Task to carry out
Among the lines below, return each one that contains the word "Football".

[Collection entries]
........

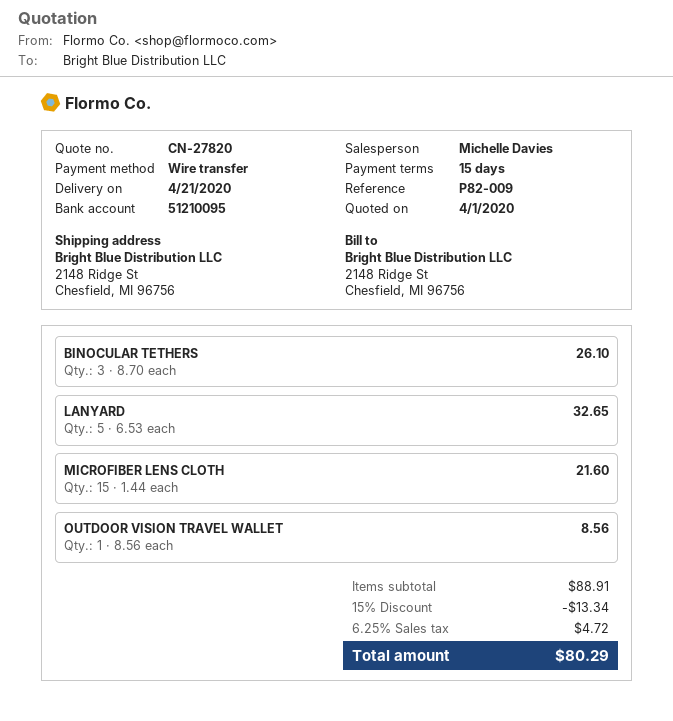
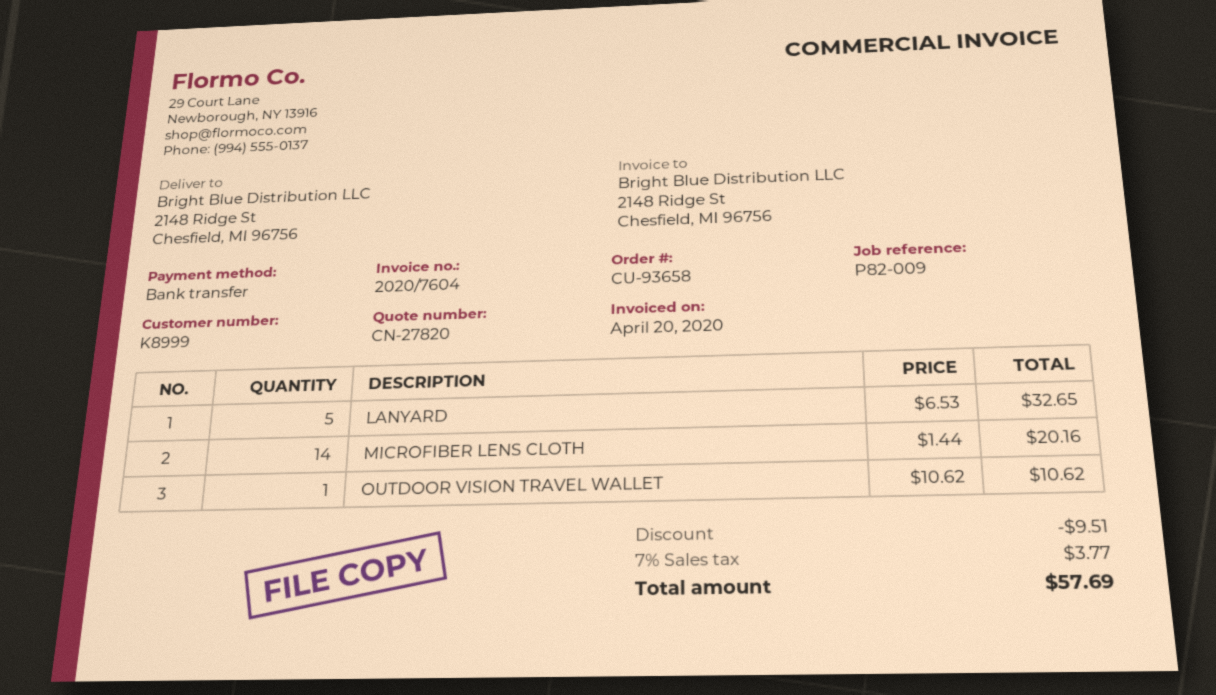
BINOCULAR TETHERS: 3 x 8.70 = 26.10 -> none
MICROFIBER LENS CLOTH: 15 x 1.44 = 21.60 -> 14 x 1.44 = 20.16
OUTDOOR VISION TRAVEL WALLET: 1 x 8.56 = 8.56 -> 1 x 10.62 = 10.62
discount: 13.34 -> 9.51
tax: 6.25% = 4.72 -> 7% = 3.77
total: 80.29 -> 57.69

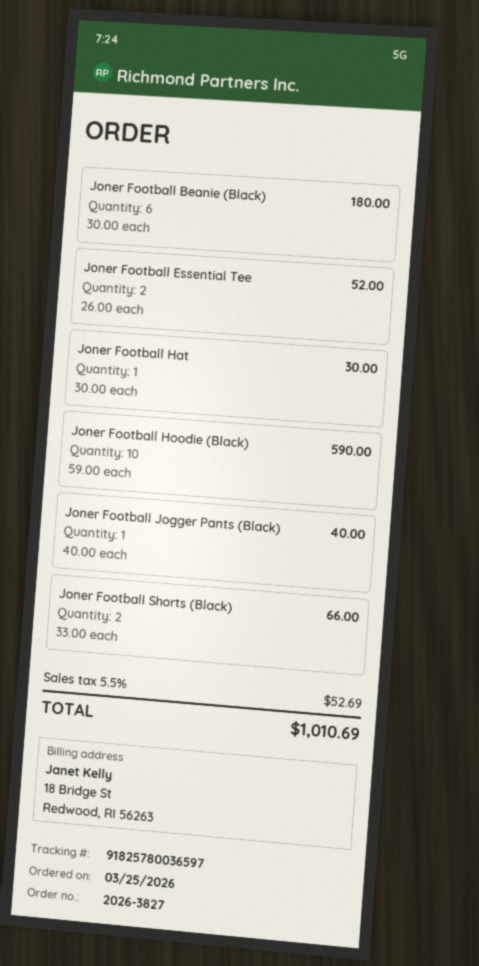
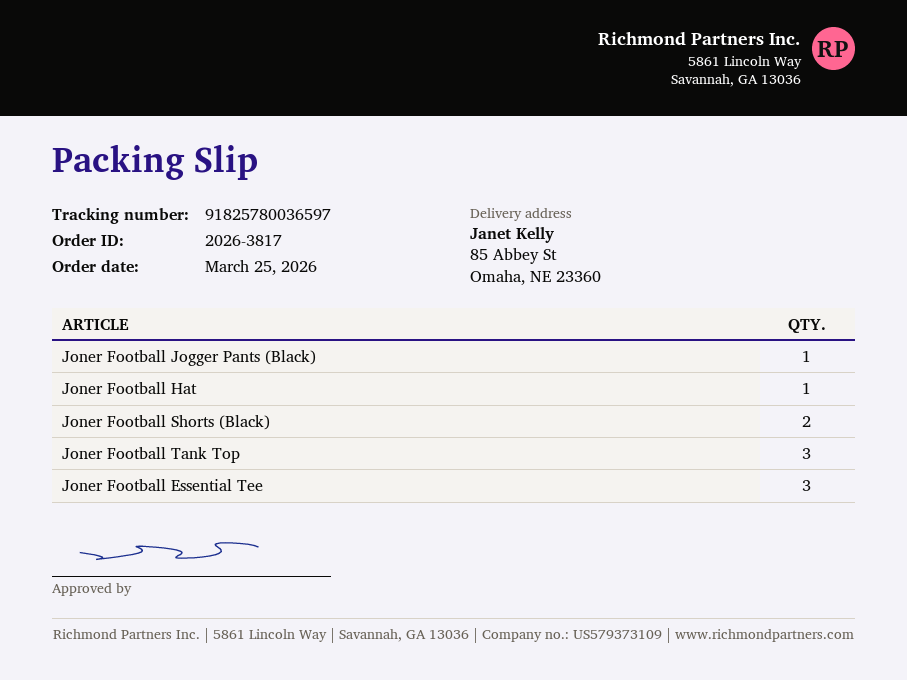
order number: 2026-3827 -> 2026-3817
Joner Football Beanie (Black): 6 -> none
Joner Football Essential Tee: 2 -> 3
Joner Football Hoodie (Black): 10 -> none
Joner Football Tank Top: none -> 3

........

Exercise result
Joner Football Beanie (Black): 6 -> none
Joner Football Essential Tee: 2 -> 3
Joner Football Hoodie (Black): 10 -> none
Joner Football Tank Top: none -> 3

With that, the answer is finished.